Se solo potessi farvi salire su un alto monte! Dall’alta vetta vedreste il volto mite e misericordioso del Signore e i vostri cuori esulterebbero.
In verità vi dico: nulla di buono conosco in me, e i miei peccati sono numerosi, ma la grazia dello Spirito santo ha cancellato i miei peccati.

Così so che a tutti coloro che lottano contro il peccato il Signore dona non solo il perdono, ma anche la grazia dello Spirito santo, grazia che rallegra l’anima colmandola di pace, soave e profonda.
O Signore, tu ami le tue creature. Ma chi potrebbe conoscere il tuo amore, chi ne gusterebbe la dolcezza, se non lo istruissi tu stesso nello Spirito santo?

Allora ti prego, Signore, manda sul mondo ‑ questo mondo che è tuo ‑ la grazia dello Spirito santo, affinché tutti conoscano il tuo amore. Consola gli uomini dal cuore oppresso: nella gioia glorificheranno la tua misericordia.
Consolatore buono, con le lacrime agli occhi ti supplico: conforta le anime angosciate degli uomini; fa’ conoscere a tutti i popoli la tua voce soave che annuncia: “Vi sono rimessi i peccati” (cf. Mc 2,5). Sì, o misericordioso, tu solo puoi compiere meraviglie e non vi è meraviglia più grande di questa: amare un peccatore nella sua miseria (cf. Rm 5,6‑8). Amare un santo è facile: ne è degno. O Signore, ascolta la preghiera della terra! Tutti i popoli sono angosciati, tutti intristiti nei peccati, tutti privati della tua grazia: vivono tutti nelle tenebre.

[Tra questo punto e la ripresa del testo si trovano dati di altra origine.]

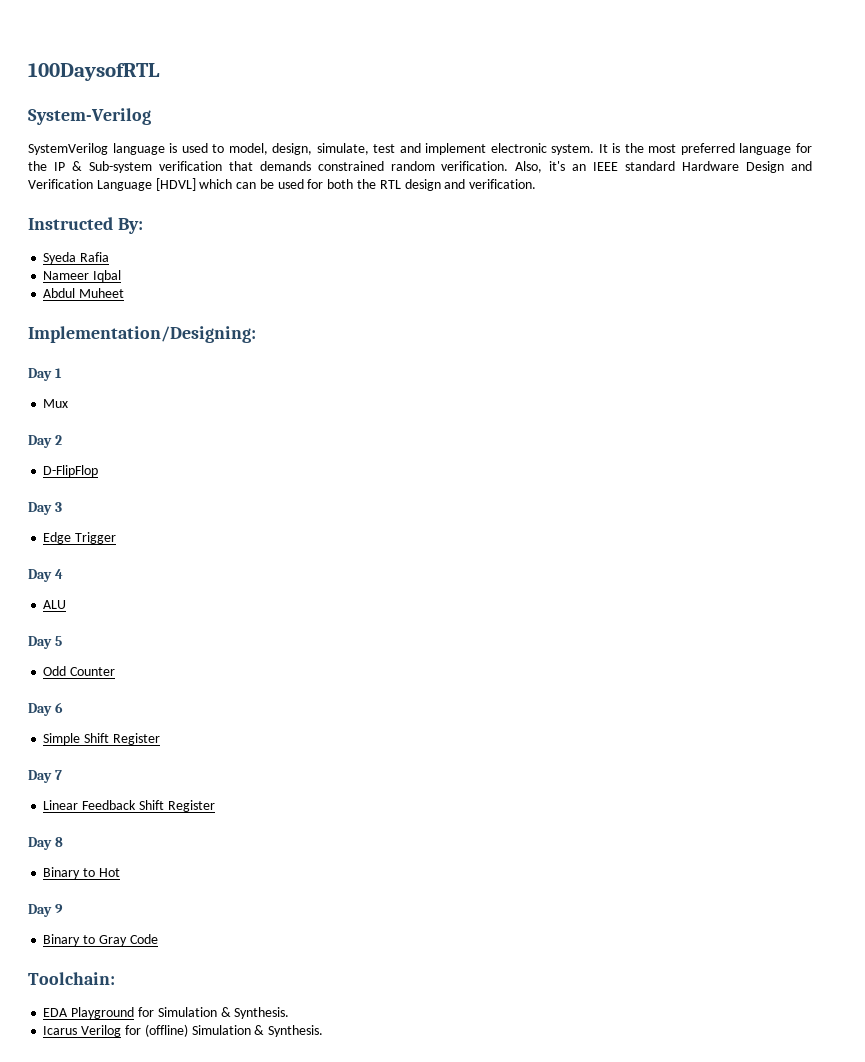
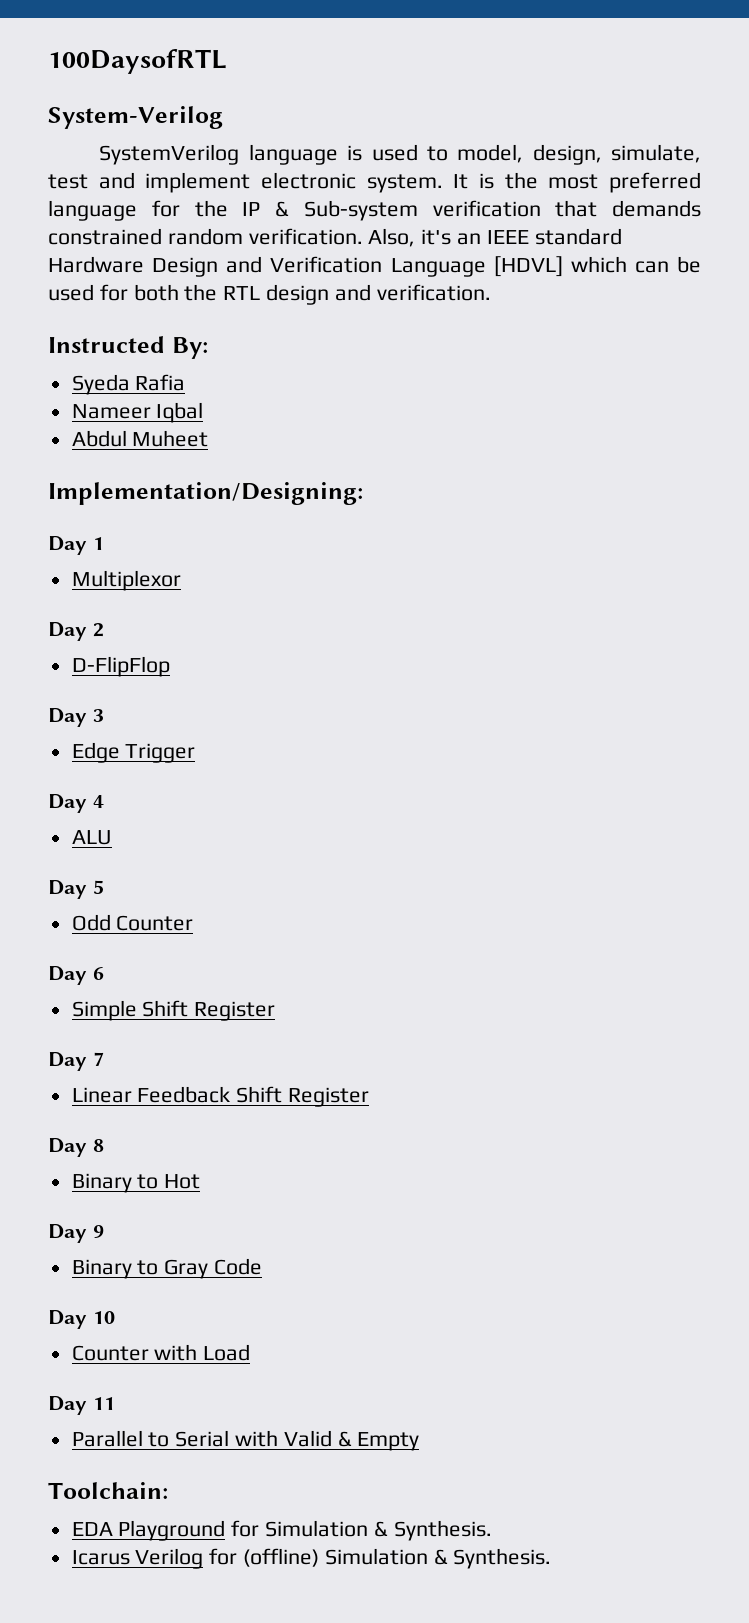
[43,399,69,408] Mux -> [71,570,181,591] Multiplexor
(158, 939) none -> [48,1310,115,1329] [71,1344,251,1361] [48,1396,115,1415] [71,1430,420,1451] // Day 10 // Counter with Load // Day 11 // Parallel to Serial with Valid & Empty

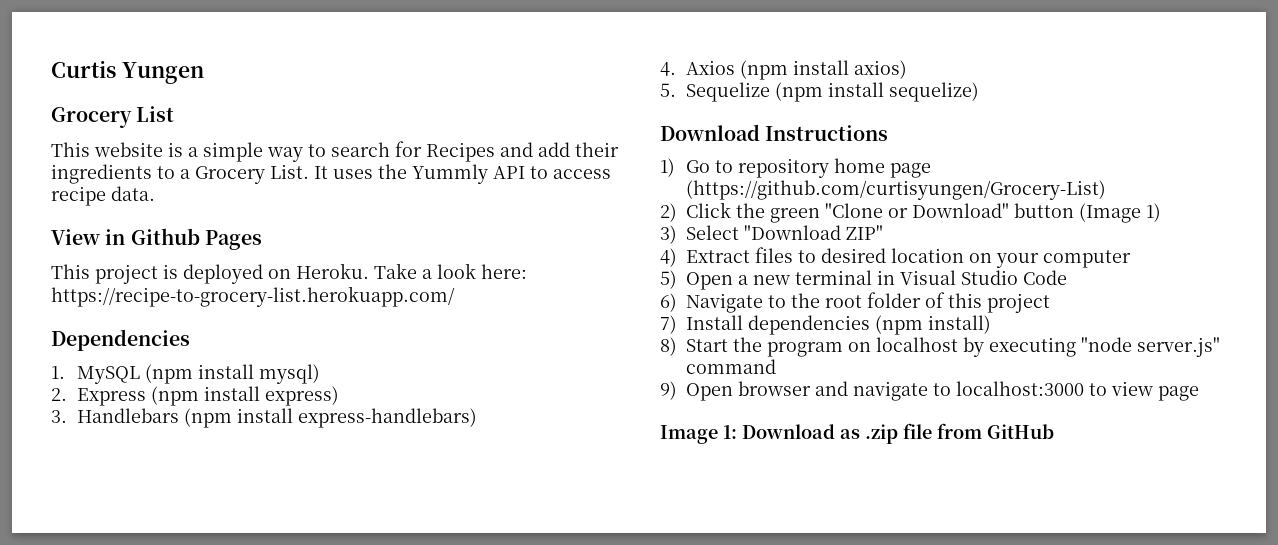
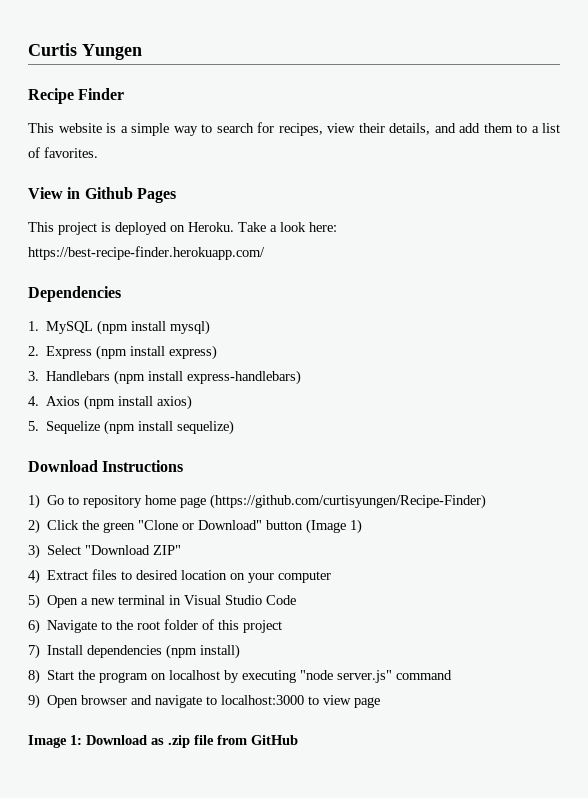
[51,106,175,128] Grocery List -> [28,88,125,104] Recipe Finder
[426,142,619,162] [51,164,611,184] [51,186,155,206] Recipes and add their ingredients to a Grocery List. It uses the Yummly API to access recipe data. -> [278,123,560,136] [28,147,98,158] recipes, view their details, and add them to a list of favorites.
[51,286,455,307] https://recipe-to-grocery-list.herokuapp.com/ -> [28,246,265,260] https://best-recipe-finder.herokuapp.com/
[685,180,1106,200] (https://github.com/curtisyungen/Grocery-List) -> [210,494,487,509] (https://github.com/curtisyungen/Recipe-Finder)

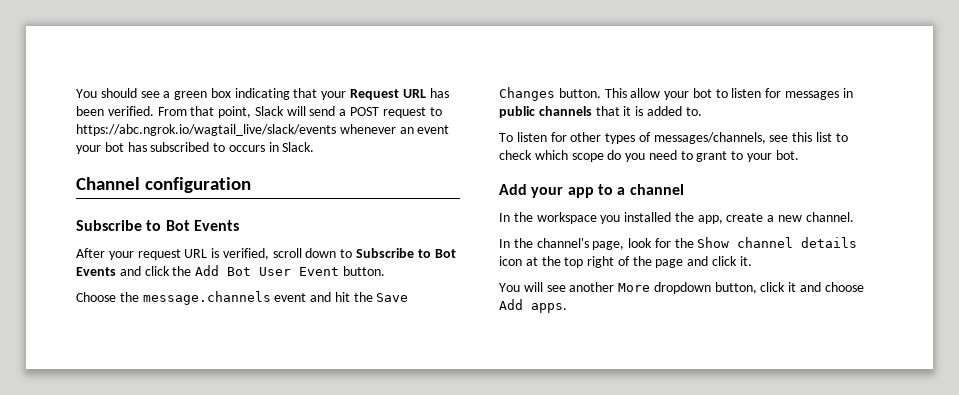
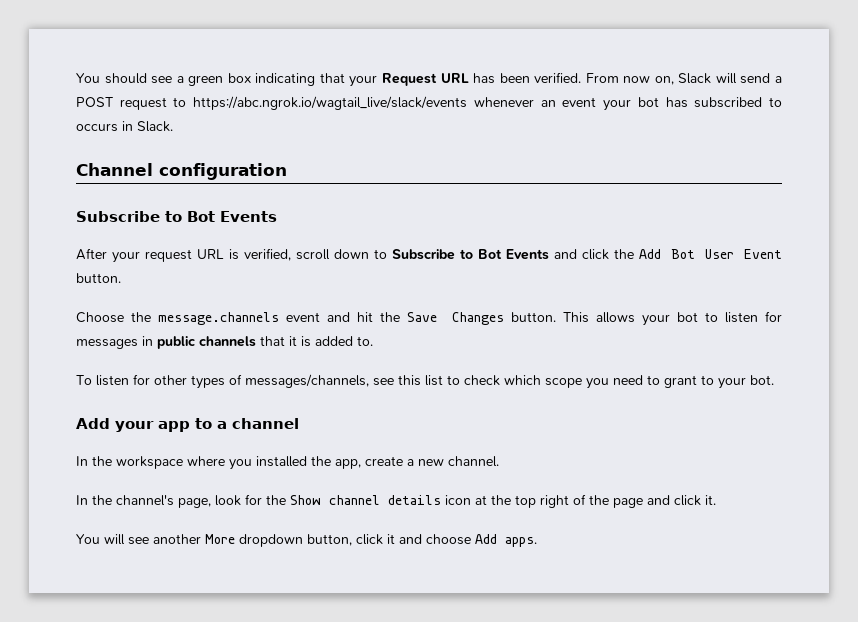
[190,106,252,118] that point, -> [623,76,674,85] now on,
[630,88,661,98] allow -> [595,312,635,323] allows
[607,150,622,160] do -> (582, 383) none
(597, 218) none -> [187,456,225,466] where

Popoli tutti, terra tutta, gridiamo al Signore! La nostra preghiera troverà ascolto: il Signore si rallegra del pentimento e della conversione degli uomini (cf. Lc 15,7.10). Tutte le potenze celesti attendono che anche noi gustiamo la dolcezza dell’amore di Dio e contempliamo la bellezza del suo volto.

Serena e dolce è la vita degli uomini sulla terra se trascorre nel santo timore di Dio. Oggi invece gli uomini vivono secondo volontà e ragione umane, hanno abbandonato i santi comandamenti e confidano di trovare la felicità altrove che nel Signore. Non sanno che solo il Signore è la nostra vera gioia e che solo nel Signore l’uomo trova la felicità.

Come il sole ravviva i fiori del campo,
come il vento li culla,
così il Signore riscalda l’anima,
così le infonde vita.

Il Signore ci ha fatto dono di ogni cosa perché potessimo glorificarlo. Ma il mondo questo non lo capisce. E come potrebbe capire ciò che non ha veduto né provato? Io stesso, quando ero nel mondo, pensavo così: “Essere sano, attraente, ricco e stimato dagli uomini: ecco la felicità!” e avevo motivo di orgoglio. Ma quando ho conosciuto il Signore per mezzo dello Spirito santo, allora ho cominciato a capire che tutta la gloria del mondo è come fumo che il vento disperde.

Ora la grazia dello Spirito santo infonde gioia e letizia nell’anima mia: in questa profonda pace contemplo il Signore e dimentico la terra.
Signore, riconduci a te il tuo popolo (cf. Lc 1,16): conoscerà il tuo amore e tutti vedranno nello Spirito santo la mitezza del tuo volto. Tutti possano godere già qui sulla terra della visione del tuo volto: contemplandoti come sei, diventeranno simili a te (cf. 1Gv 3,2).
Gloria al Signore che ci ha donato il pentimento: nel pentimento tutti saremo salvati, tutti, senza eccezioni. Solo chi non si pente non sarà salvato: io vedo la sua disperazione e perciò piango di compassione per lui. Se ogni anima conoscesse il Signore, se comprendesse quanto ci ama, nessuno dispererebbe della propria salvezza, nessuno alzerebbe lamenti.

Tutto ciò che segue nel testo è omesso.